The shims package deals with the specification and generation of "shim files". These are files which are not part of the user's original program, but are added by the compiler by user request or in support of certain features. For example, users can request that the compiler produce `.ngfactory` files alongside user files to support migration from View Engine (which used `.ngfactory` files) to Ivy which does not.
## API
Shim generation is exposed through two interfaces: `TopLevelShimGenerator` and `PerFileShimGenerator`. Each implementation of one of these interfaces produces one or more shims of a particular type.
A top-level shim is a shim which is a "singleton" with respect to the program - it's one file that's generated and added in addition to all the user files.
A per-file shim is a shim generated from the contents of a particular file (like how `.ngfactory` shims are generated for each user input file, if requested).
Shims from either kind of generator can be emittable, in which case their `ts.SourceFile`s will be transpiled to JS and emitted alongside the user's code, or non-emittable, which means the user is unlikely to be aware of their existence.
This API is used both by the shim generators in this package as well as for other types of shims generated by other compiler subsystems.
## Implementation
The shim package exposes two specific pieces of functionality related to the integration of shims into the creation of a `ts.Program`:
* A `ShimReferenceTagger` which "tags" `ts.SourceFile`s prior to program creation, and creates links from each original file to all of the per-file shims which need to be created for those file.
* A `ShimAdapter` which is used by an implementation of `ts.CompilerHost` to include shims in any program created via the host.
### `ShimAdapter`
The shim adapter is responsible for recognizing when a path being loaded corresponds to a shim, and producing a `ts.SourceFile` for the shim if so.
Recognizing a shim filename involves two steps. First, the path itself must match a pattern for a particular `PerFileShimGenerator`'s shims (for example, NgFactory shims end in `.ngfactory.ts`). From this filename, the "source" filename can be inferred (actually several source filenames, since the source file might be `.ts` or `.tsx`). Even if a path matches the pattern, it's only a valid shim if the source file actually exists.
Once a filename has been recognized, the `ShimAdapter` caches the generated shim source file and can quickly produce it on request.
#### Shim loading in practice
As TS starts from the root files and walks imports and references, it discovers new files which are part of the program. It will discover shim files in two different ways:
* As references on their source files (those added by `ShimReferenceTagger`).
* As imports written by users.
This means that it's not guaranteed for a source file to be loaded before its shim.
### `ShimReferenceTagger`
During program creation, TypeScript enumerates the `.ts` files on disk (the original files) and includes them into the program. However, each original file may have many associated shim files, which are not referenced and do not exist on disk, but still need to be included as well.
The mechanism used to do this is "reference tagging", which is performed by the `ShimReferenceTagger`.

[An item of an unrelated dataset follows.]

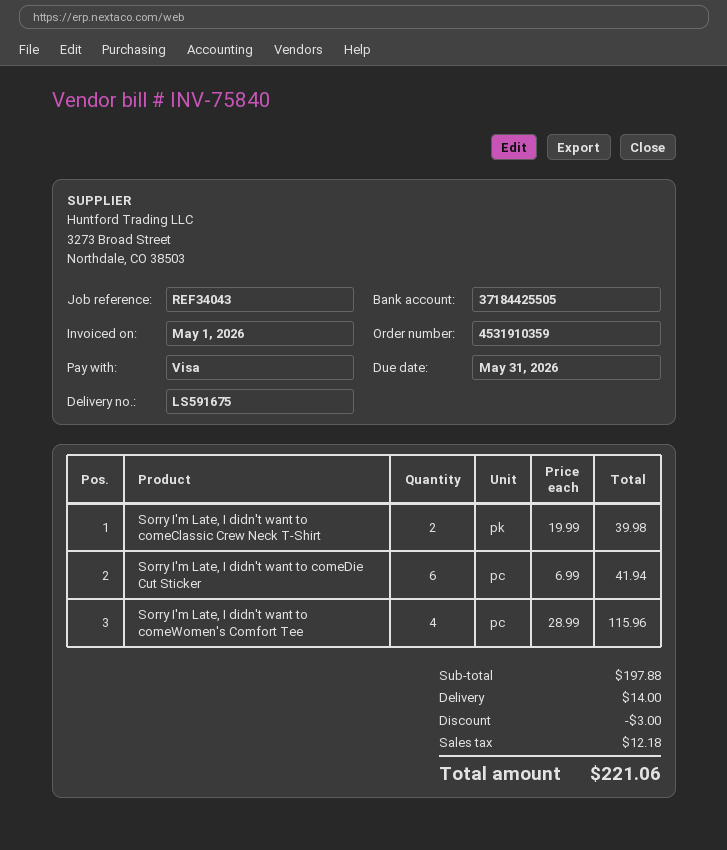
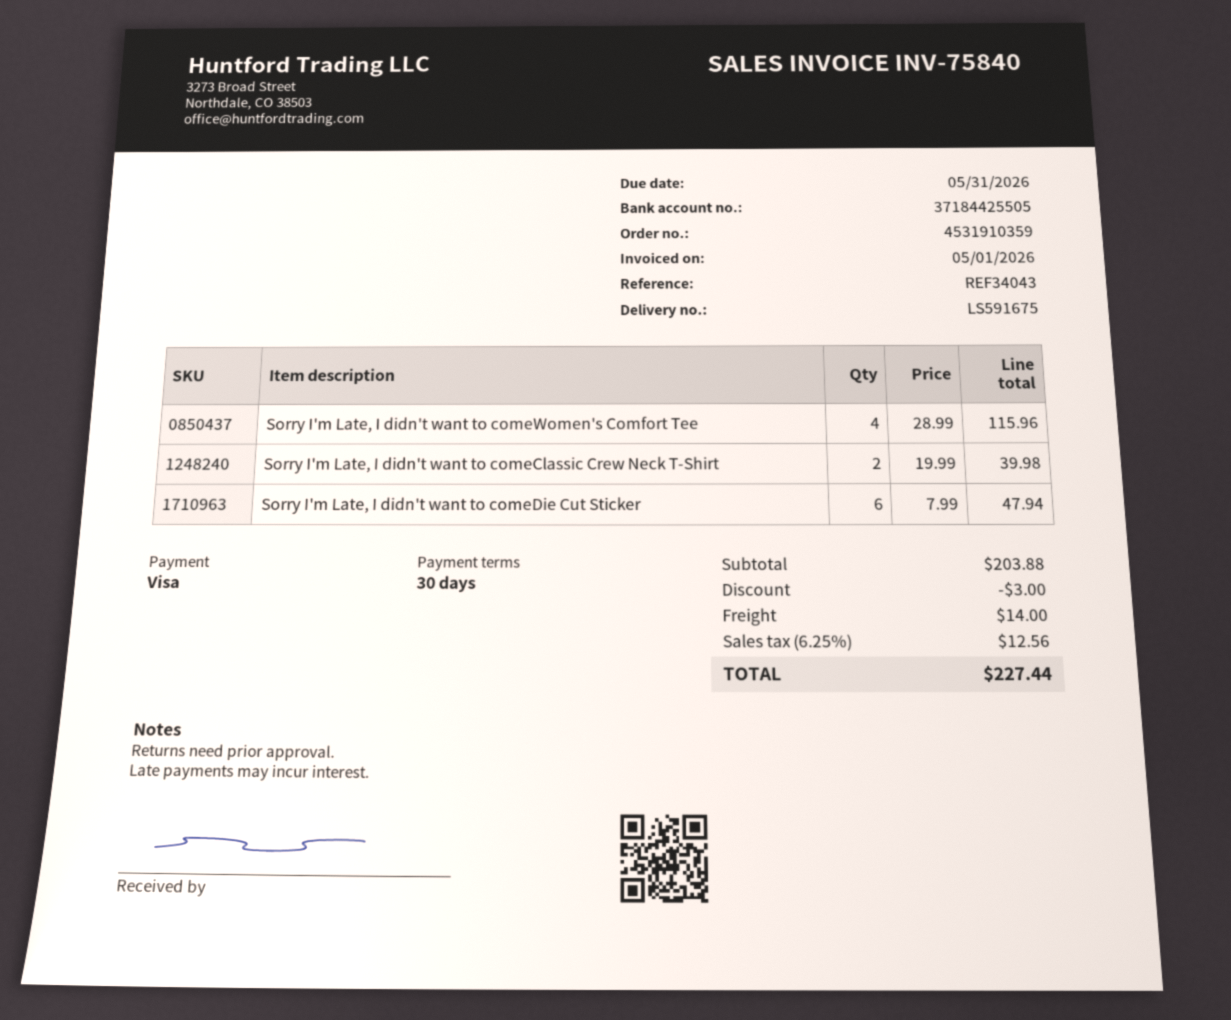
Sorry I'm Late, I didn't want to comeDie Cut Sticker: 6 x 6.99 = 41.94 -> 6 x 7.99 = 47.94
subtotal: 197.88 -> 203.88
tax: 12.18 -> 12.56
total: 221.06 -> 227.44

`ts.SourceFile`s have a `referencedFiles` property, which contains paths extracted from any `/// <reference>` comments within the file. If a `ts.SourceFile` with references is included in a program, so are its referenced files.
This mechanism is (ab)used by the `ShimReferenceTagger` to create references from each original file to its shims, causing them to be loaded as well.
Once the program has been created, the `referencedFiles` properties can be restored to their original values via the `cleanup()` operation. This is necessary as `ts.SourceFile`s may live on in various caches for much longer than the duration of a single compilation.
### Expando
The shim system needs to keep track of various pieces of metadata for `ts.SourceFile`s:
* Whether or not they're shims, and if so which generator created them.
* If the file is not a shim, then the original `referenceFiles` for that file (so it can be restored later).
Instead of `Map`s keyed with `ts.SourceFile`s which could lead to memory leaks, this information is instead patched directly onto the `ts.SourceFile` instances using an expando symbol property `NgExtension`.
Generated factory files create a catch-22 in ngtsc. Their contents depends on static analysis of the current program, yet they're also importable from the current program. This importability gives rise to the requirement that the contents of the generated file must be known before program creation, so that imports of it are valid. However, until the program is created, the analysis to determine the contents of the generated file cannot take place.
ngc used to get away with this because the analysis phase did not depend on program creation but on the metadata collection / global analysis process.
ngtsc is forced to take a different approach. A lightweight analysis pipeline which does not rely on the `ts.TypeChecker` (and thus can run before the program is created) is used to estimate the contents of a generated file, in a way that allows the program to be created. A transformer then operates on this estimated file during emit and replaces the estimated contents with accurate information.
It is important that this estimate be an overestimate, as type-checking will always be run against the estimated file, and must succeed in every case where it would have succeeded with accurate info.